On average there are 30,000 vehicle movements a day between Wrights Rd and Lake Rd per day in Port Macquarie, with men and women patrolling current roadwork areas to ensure a safe passage for all road users.
One hundred people have been killed at work in Australian during 2018 and in the Hastings area, three incidents have gone to court in the last 18 months.
This is a statistic Men at Work directors Ross Cargill and Kiel Bigeni are reinforcing in a bid to prevent injury and save lives.
"Those incidents have been the fault of the driver, where the traffic controller has had to jump out of the way to avoid possible death,” Mr Cargill said.
“These traffic controllers are part of our community and have families to go home to. The common threat is people on their phones.
“That is the key message here, for people to get off their phones. It's a really big issue. I don't want to be ringing one of my staff's family to tell them about an incident or a death.”
Mr Cargill said the community would be “surprised” by how many people are impatient and quick to judge in a roadwork section.
“We see a bit of road rage. Over the years, what I've heard particularly from our female staff members, is horrendous,” he said.
“At Men at Work, our traffic controllers are part of our family, but they also have their own families and friends that they need to get home to at night.

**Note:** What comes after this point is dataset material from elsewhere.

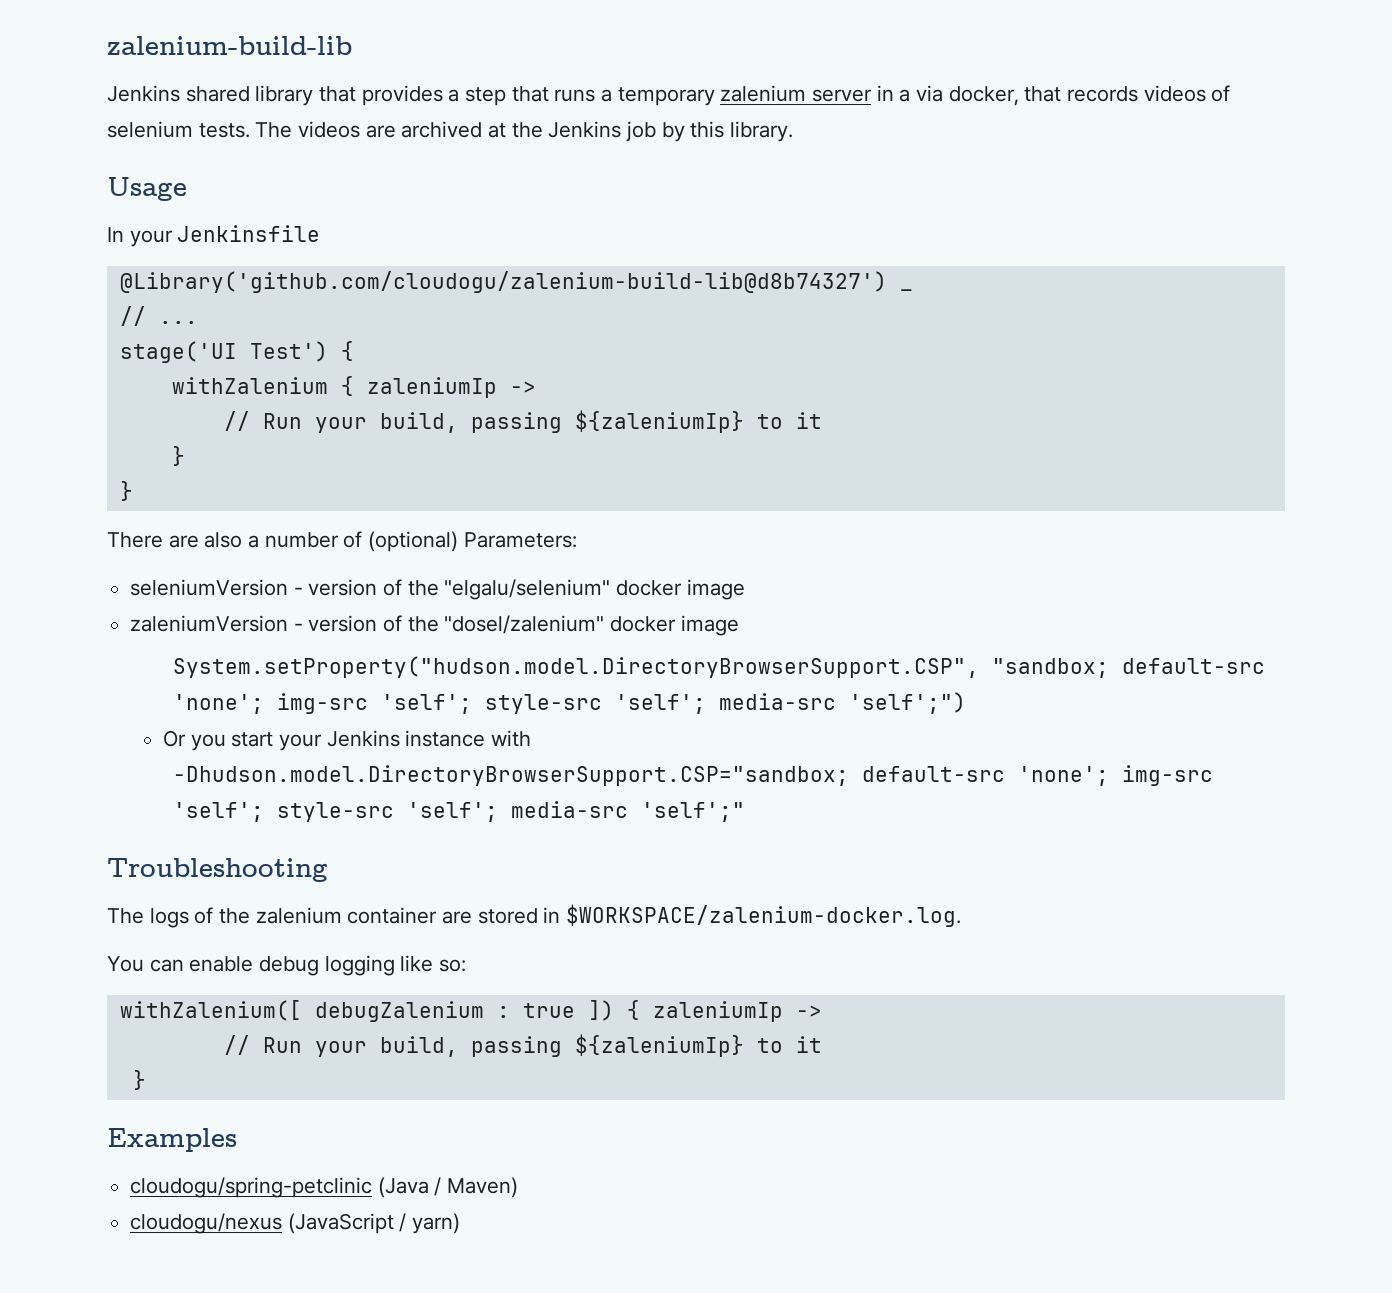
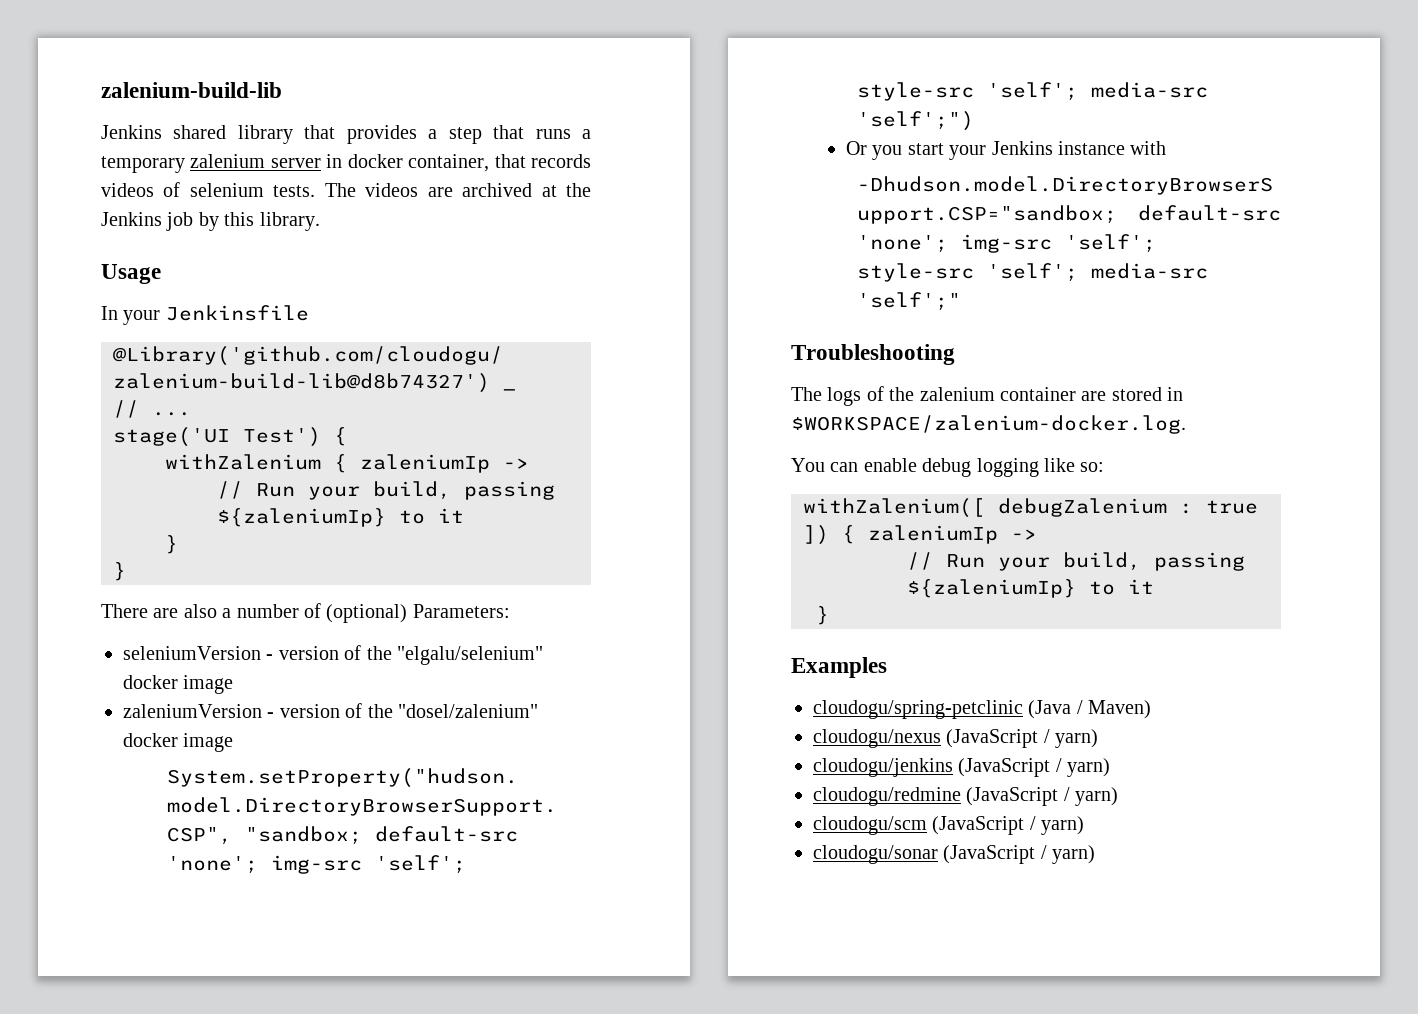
[899,85,1019,106] a via docker, -> [347,154,490,172] docker container,
(461, 1223) none -> [813,758,1111,777] [813,787,1119,806] [813,816,1085,835] [813,845,1096,864] // cloudogu/jenkins (JavaScript / yarn) // cloudogu/redmine (JavaScript / yarn) // cloudogu/scm (JavaScript / yarn) // cloudogu/sonar (JavaScript / yarn)

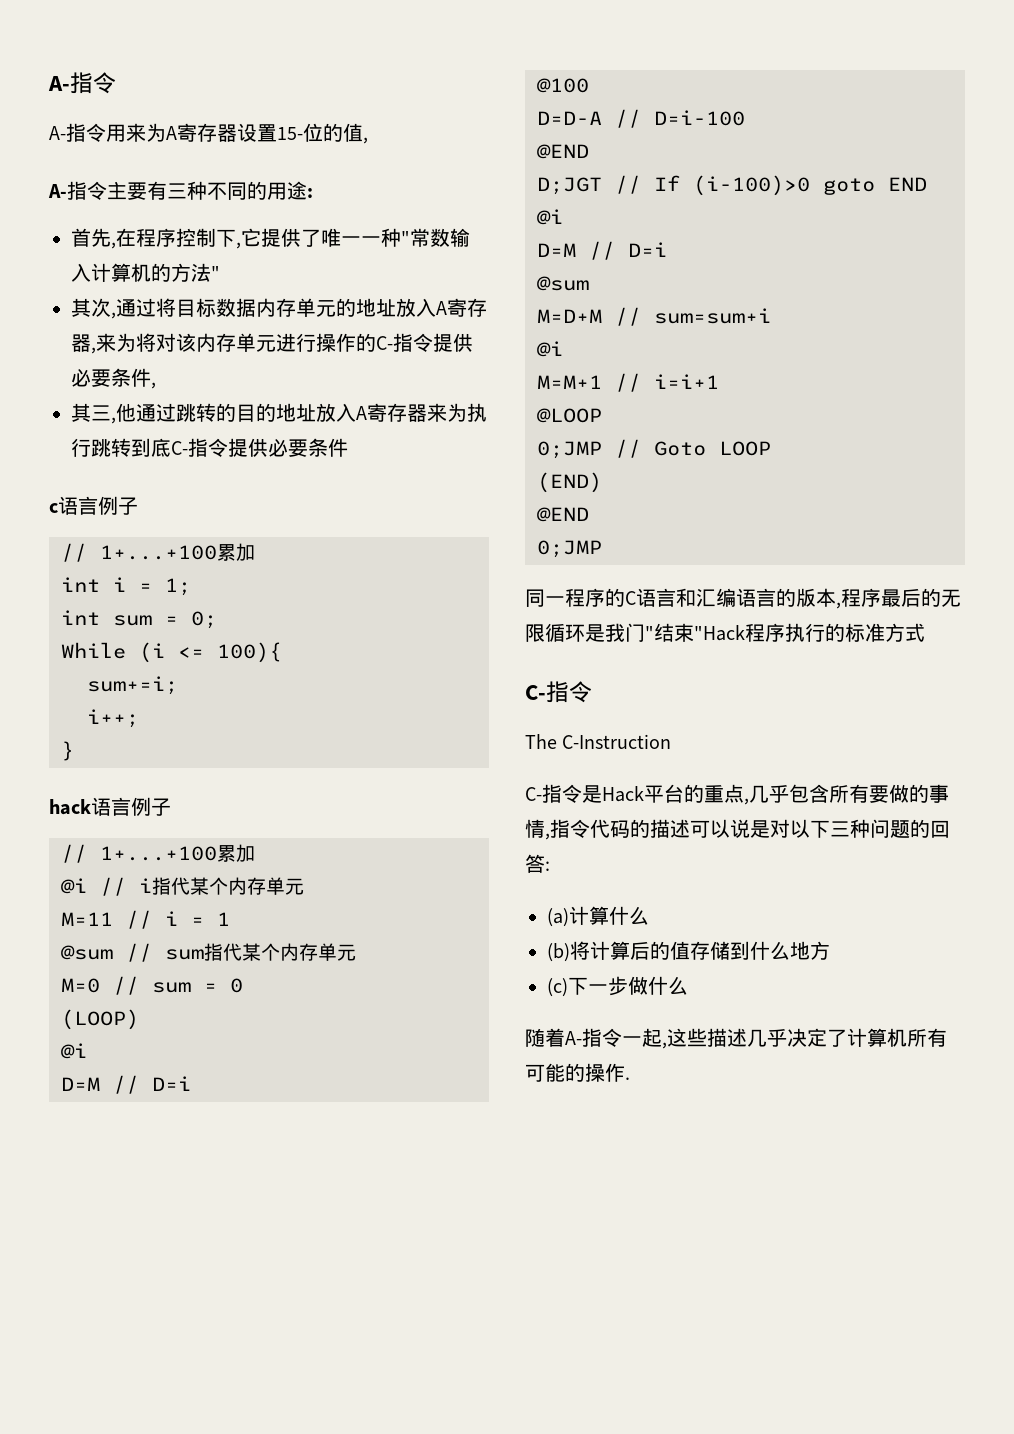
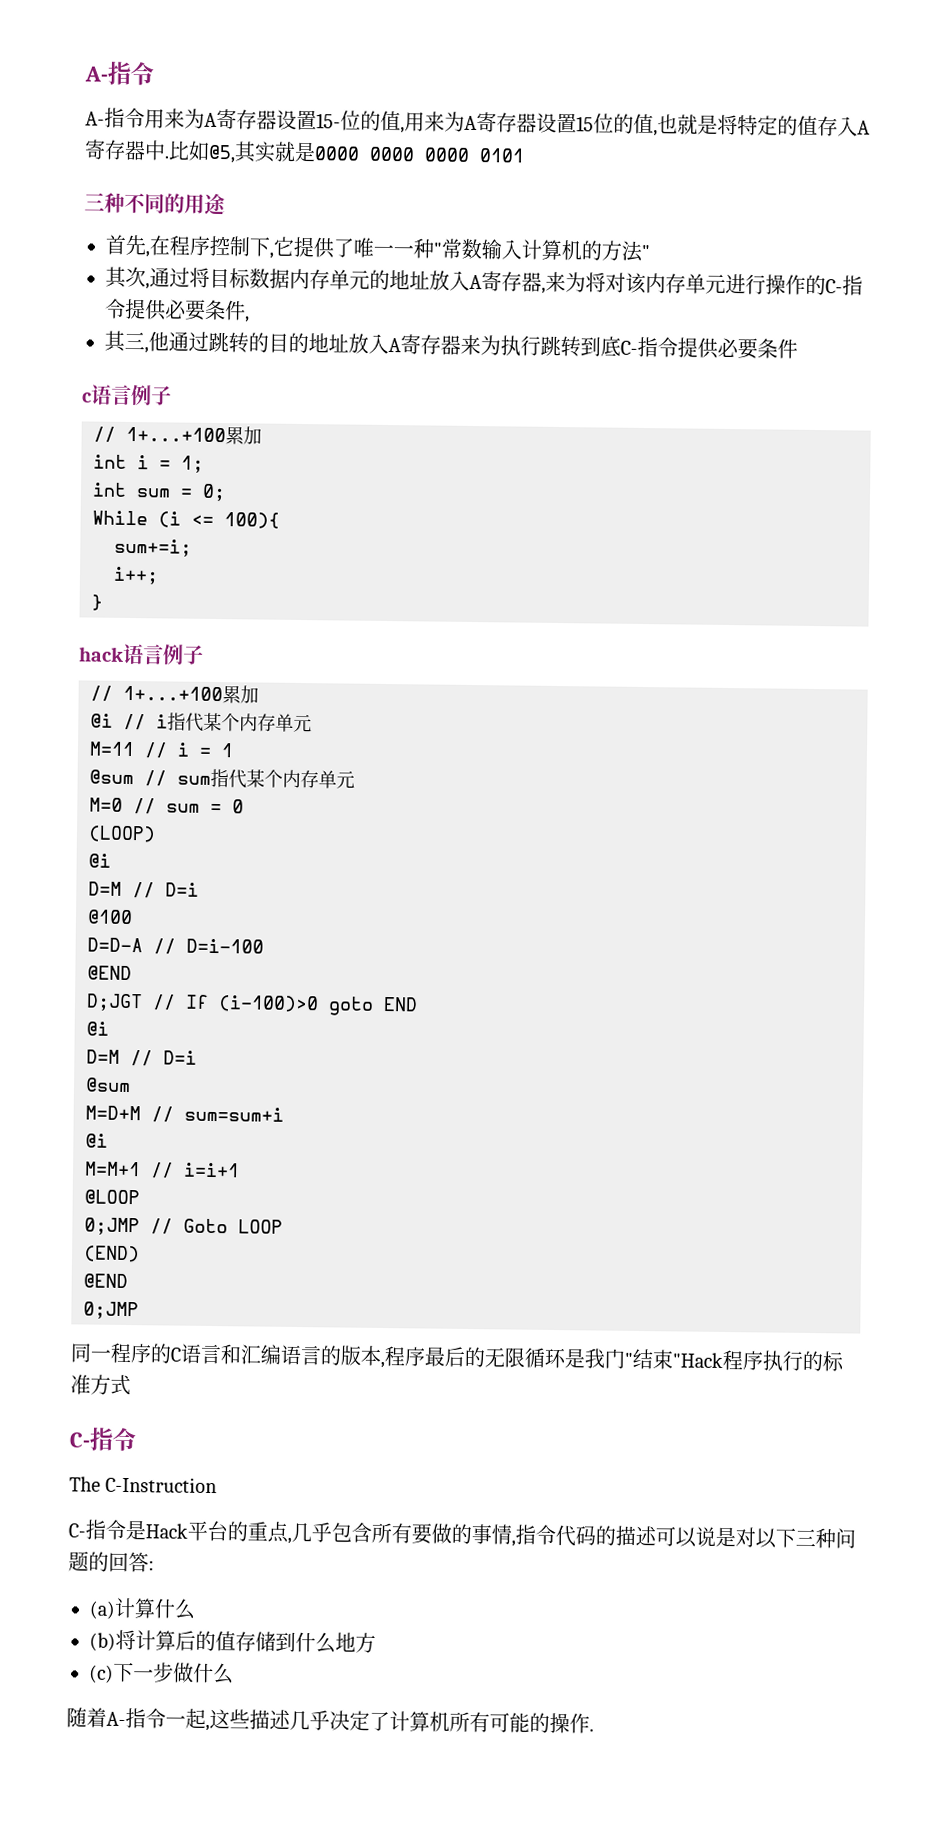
[48,181,167,200] // A-指令主要有 -> [404,111,870,137] [84,139,525,164] 用来为A寄存器设置15位的值,也就是将特定的值存入A寄存器中.比如@5,其实就是0000 0000 0000 0101 //
[307,188,313,198] : -> (226, 204) none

“If this video prevents any loss or injury to at least one extra person then it has done its job.”
The business has developed a suite of videos to promote the awareness of traffic controllers, the importance of their safety and also to increase female participation in the industry itself.
“The Road Work Safety video is the first in our series of videos with a very clear message – “Slow down and keep you hand off the phone,” Mr Cargill said.
“By featuring one of our traffic controllers, Steve White, and his beautiful family, we are trying to encourage people to empathise with our traffic controllers who are often placed in very dangerous circumstances when drivers fail to follow the rules.”
Mr Bigeni said all they are asking is for drivers to have patience as they approach road sites.
“We want them to adhere to speed limits and to put the phone away at all times when driving a vehicle,” he said.
“Together we can keep everyone safe on our roads and ensure we all return home to our loved ones."